Try it> Return only the lines of the data below from the line with "padding: 0 22px" up to and including the line with "Jul 23, 11:30", exactly as written, with the pictures omitted.

--- Supplied information Enclosed Below ---

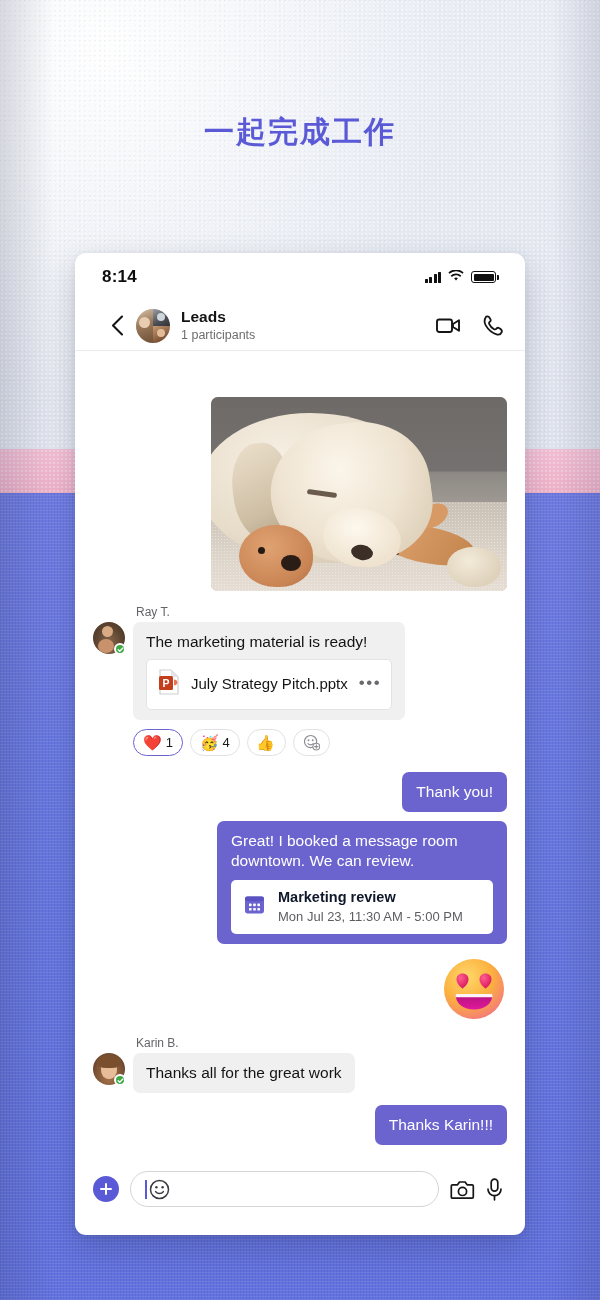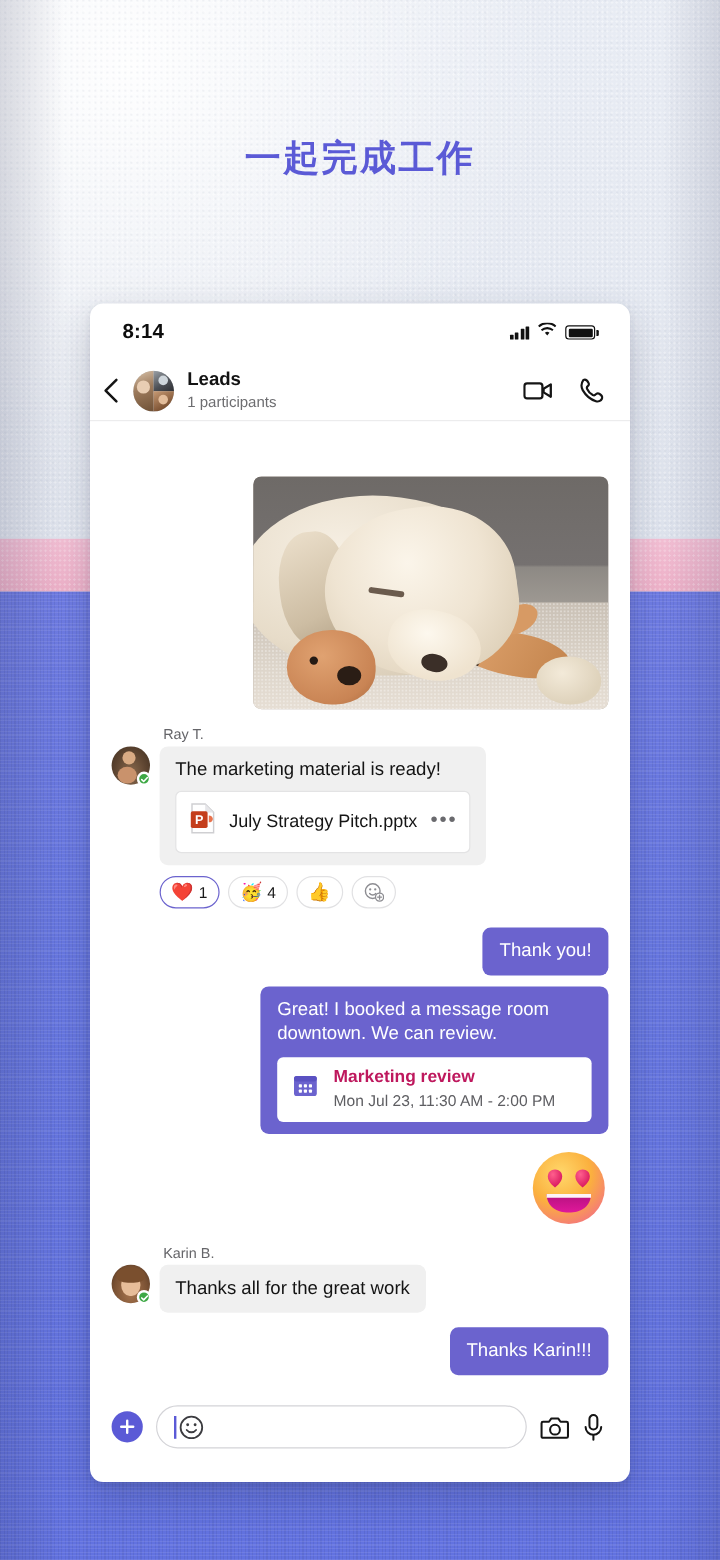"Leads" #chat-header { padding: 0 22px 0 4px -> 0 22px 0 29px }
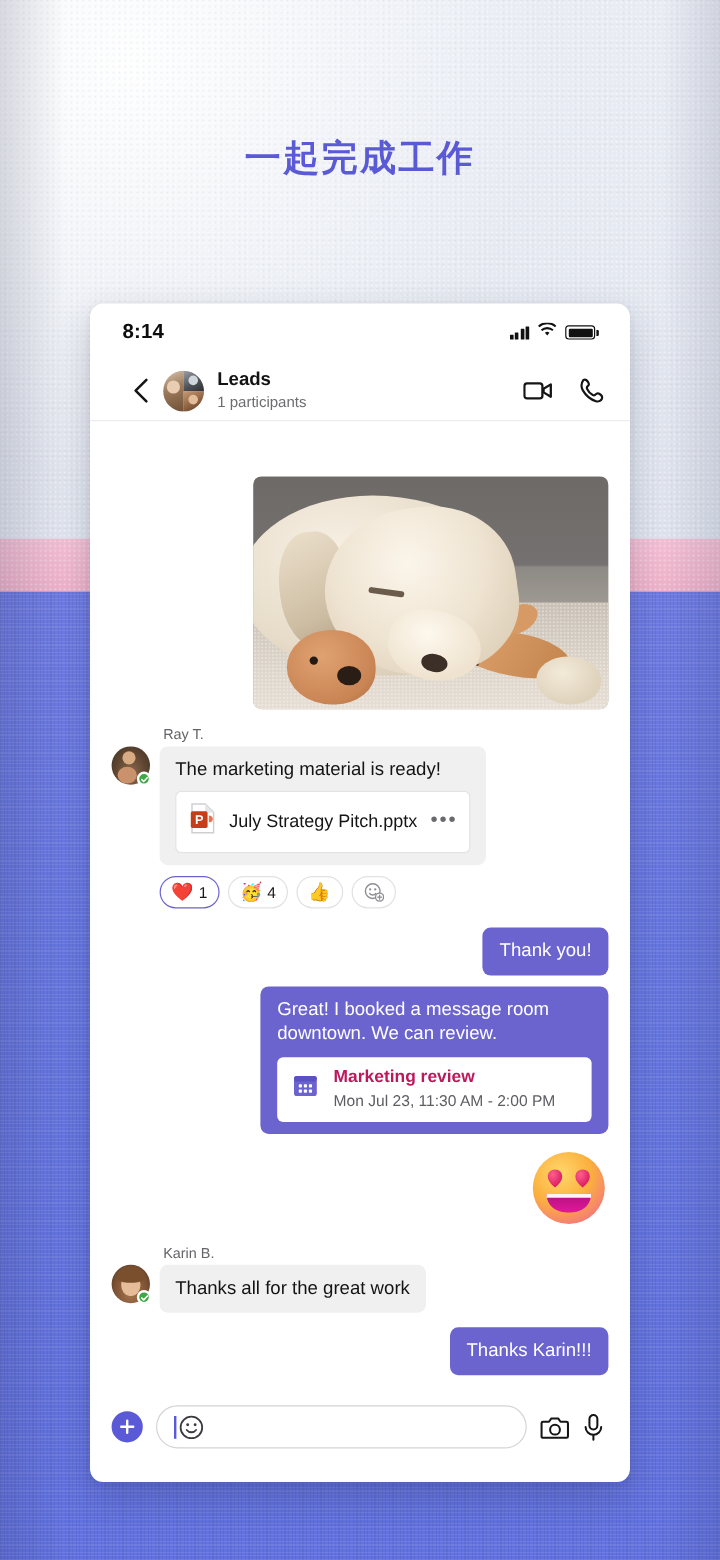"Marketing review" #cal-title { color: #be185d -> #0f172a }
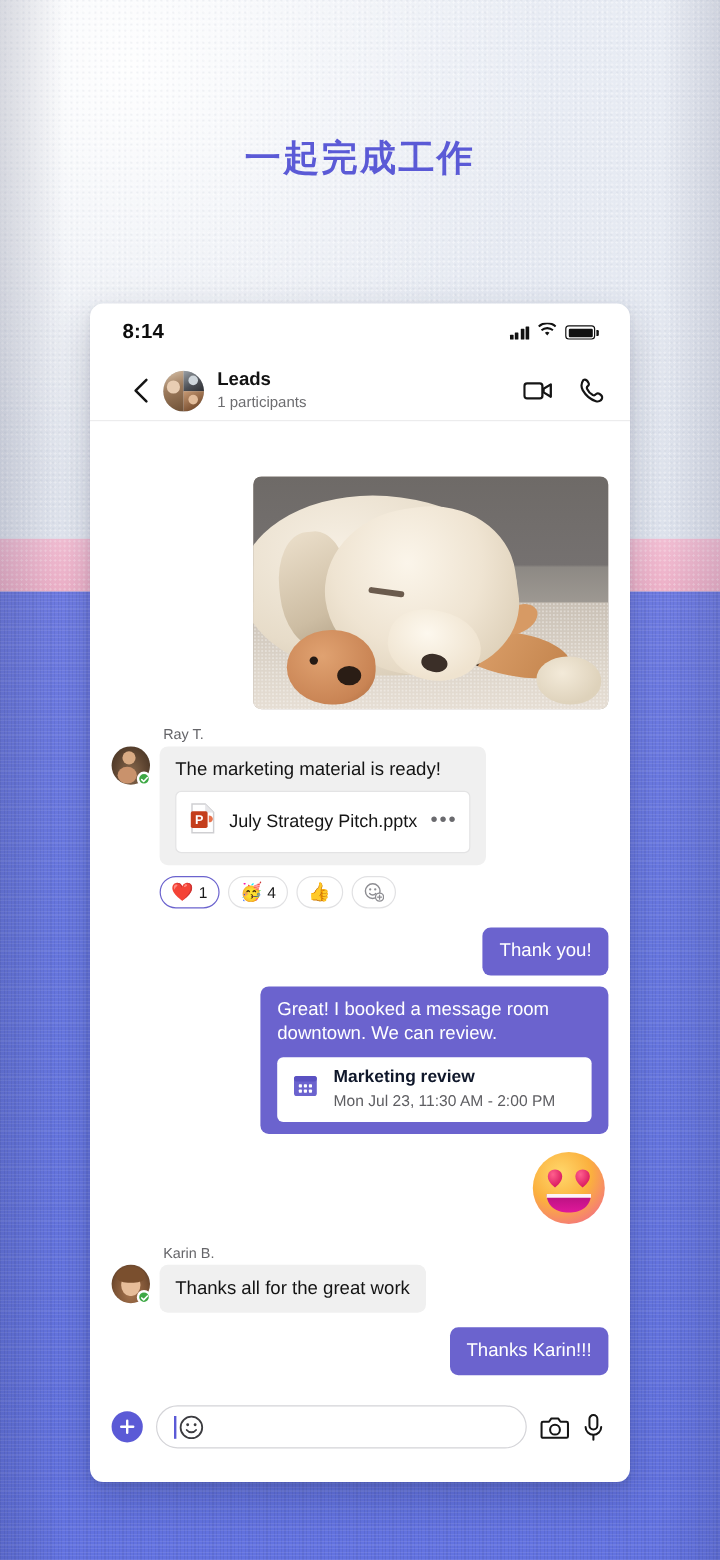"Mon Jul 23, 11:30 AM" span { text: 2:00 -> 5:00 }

--- End of Enclosed Supplied information ---
--- Supplied information Enclosed Below ---

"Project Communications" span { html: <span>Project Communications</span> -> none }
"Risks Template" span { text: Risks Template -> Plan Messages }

--- End of Enclosed Supplied information ---
--- Supplied information Enclosed Below ---

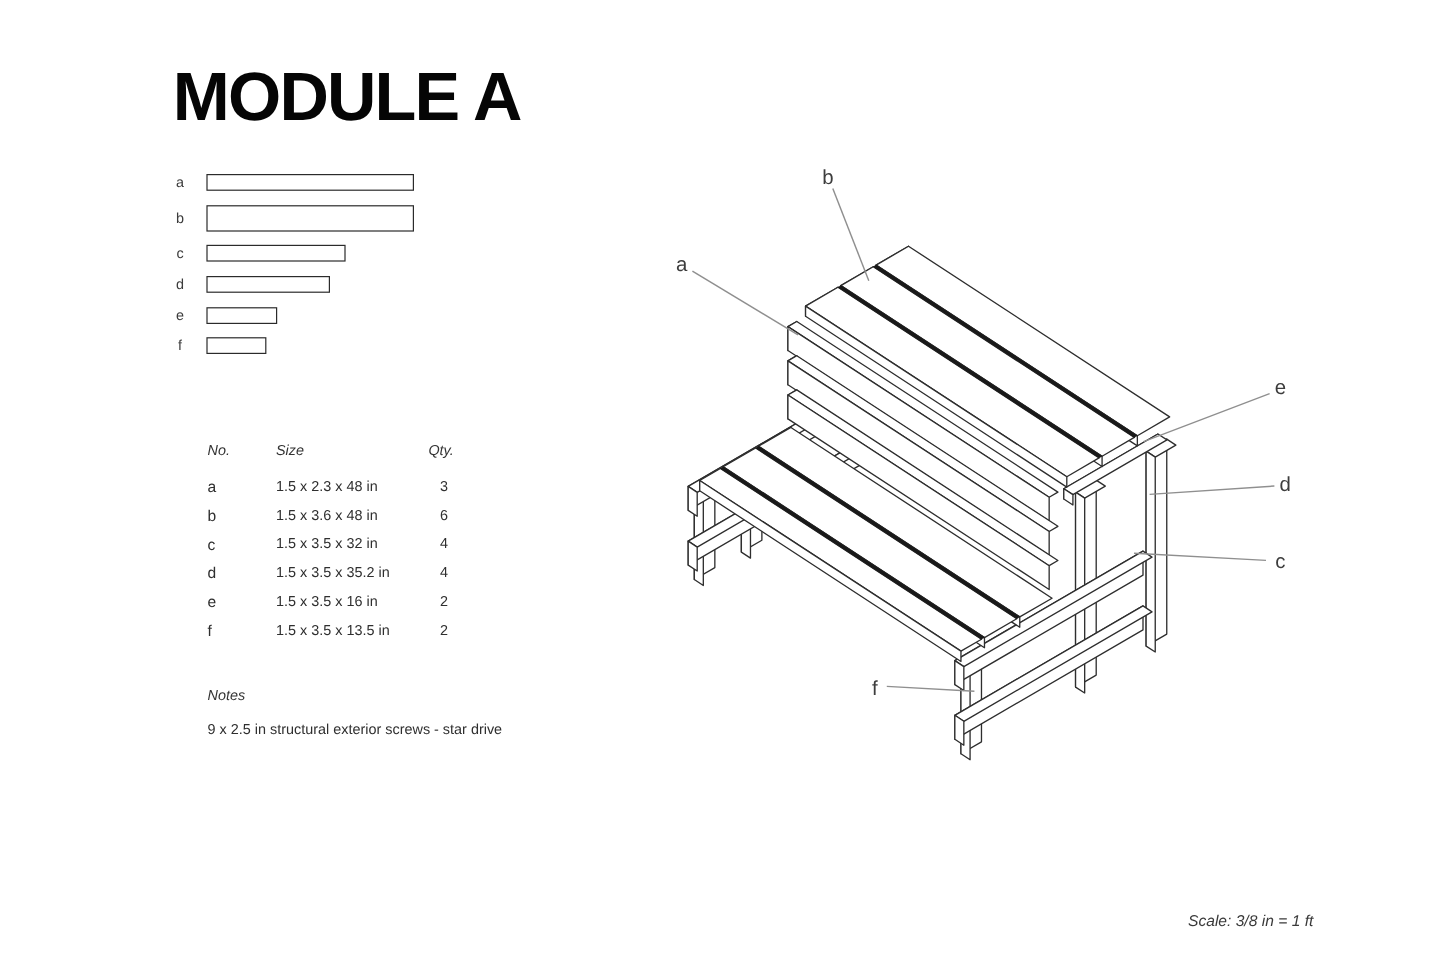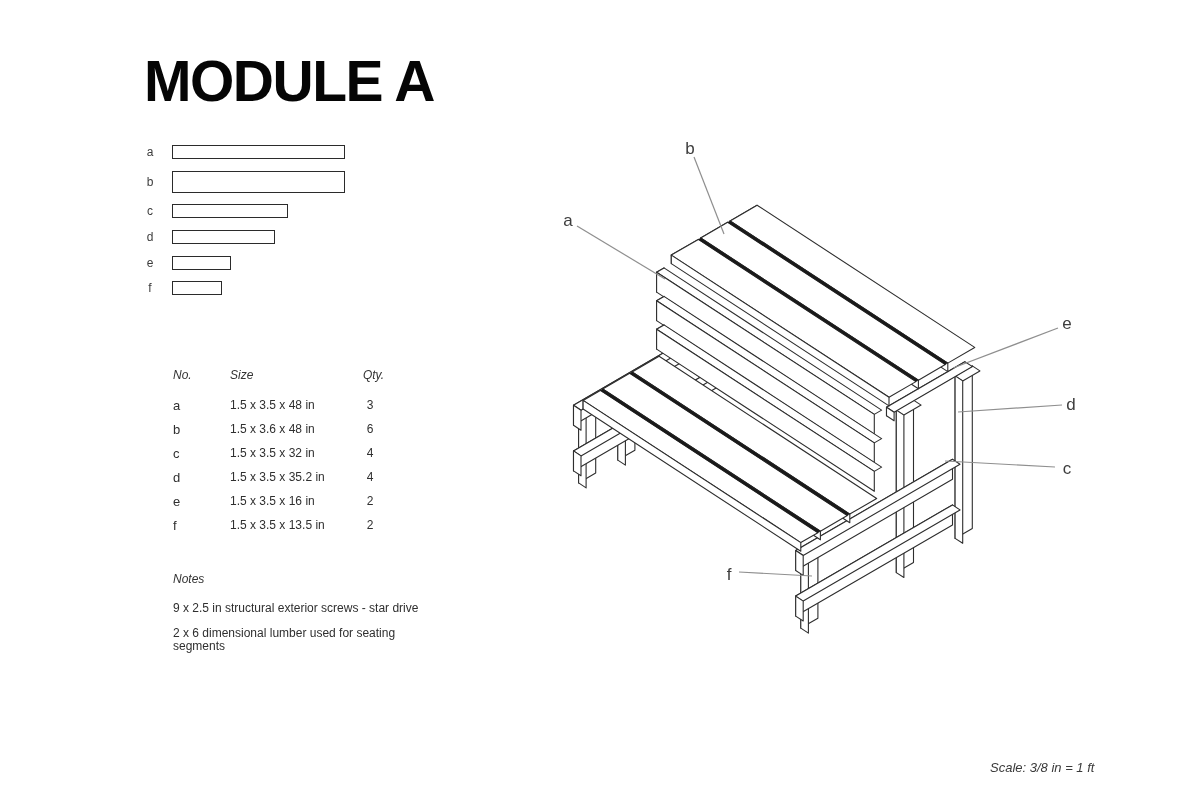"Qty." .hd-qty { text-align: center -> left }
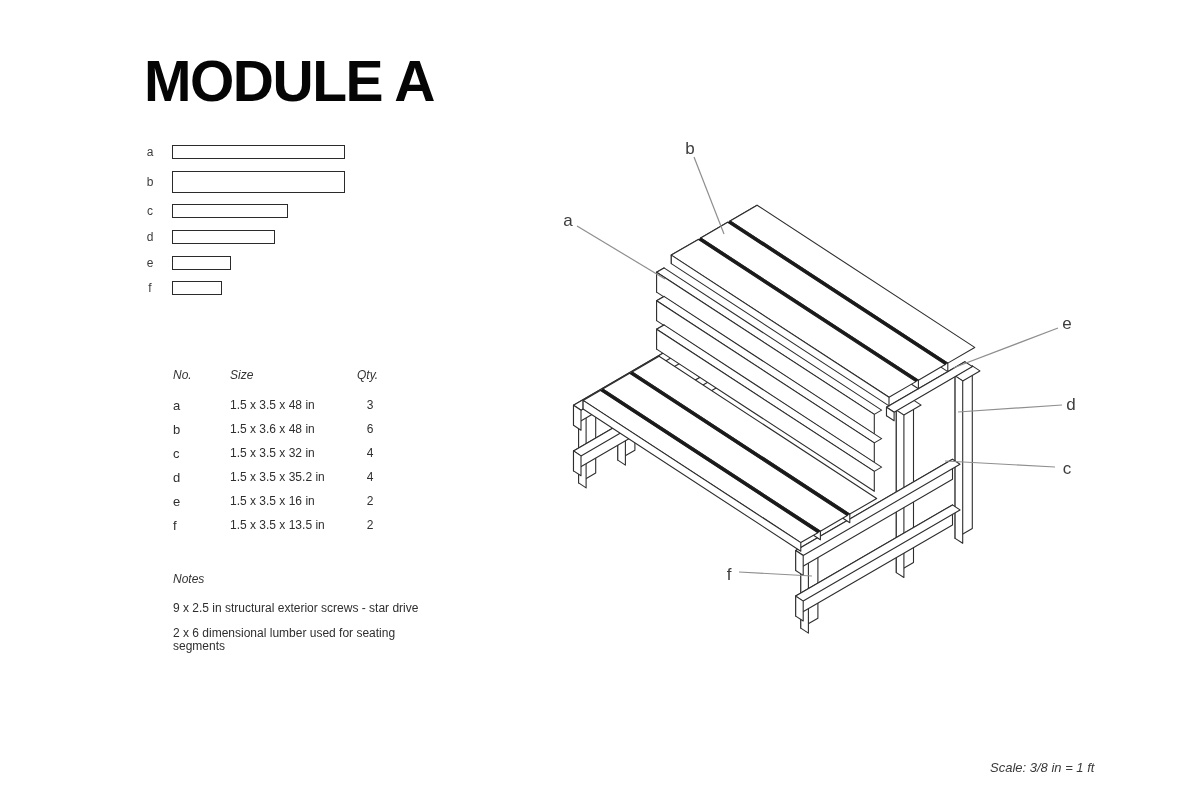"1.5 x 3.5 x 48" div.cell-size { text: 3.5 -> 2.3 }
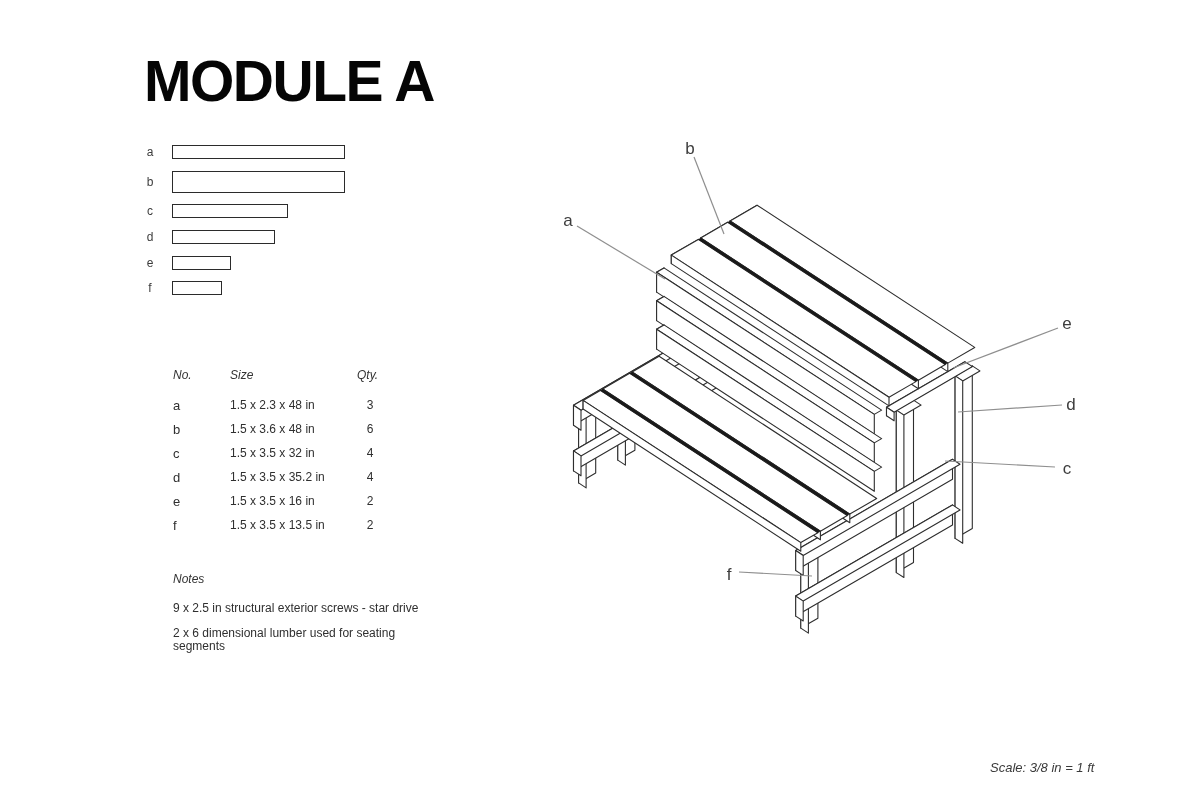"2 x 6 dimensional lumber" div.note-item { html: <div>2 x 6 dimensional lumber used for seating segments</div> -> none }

--- End of Enclosed Supplied information ---

Exercise output>
"Leads" #chat-header { padding: 0 22px 0 4px -> 0 22px 0 29px }
"Marketing review" #cal-title { color: #be185d -> #0f172a }
"Mon Jul 23, 11:30 AM" span { text: 2:00 -> 5:00 }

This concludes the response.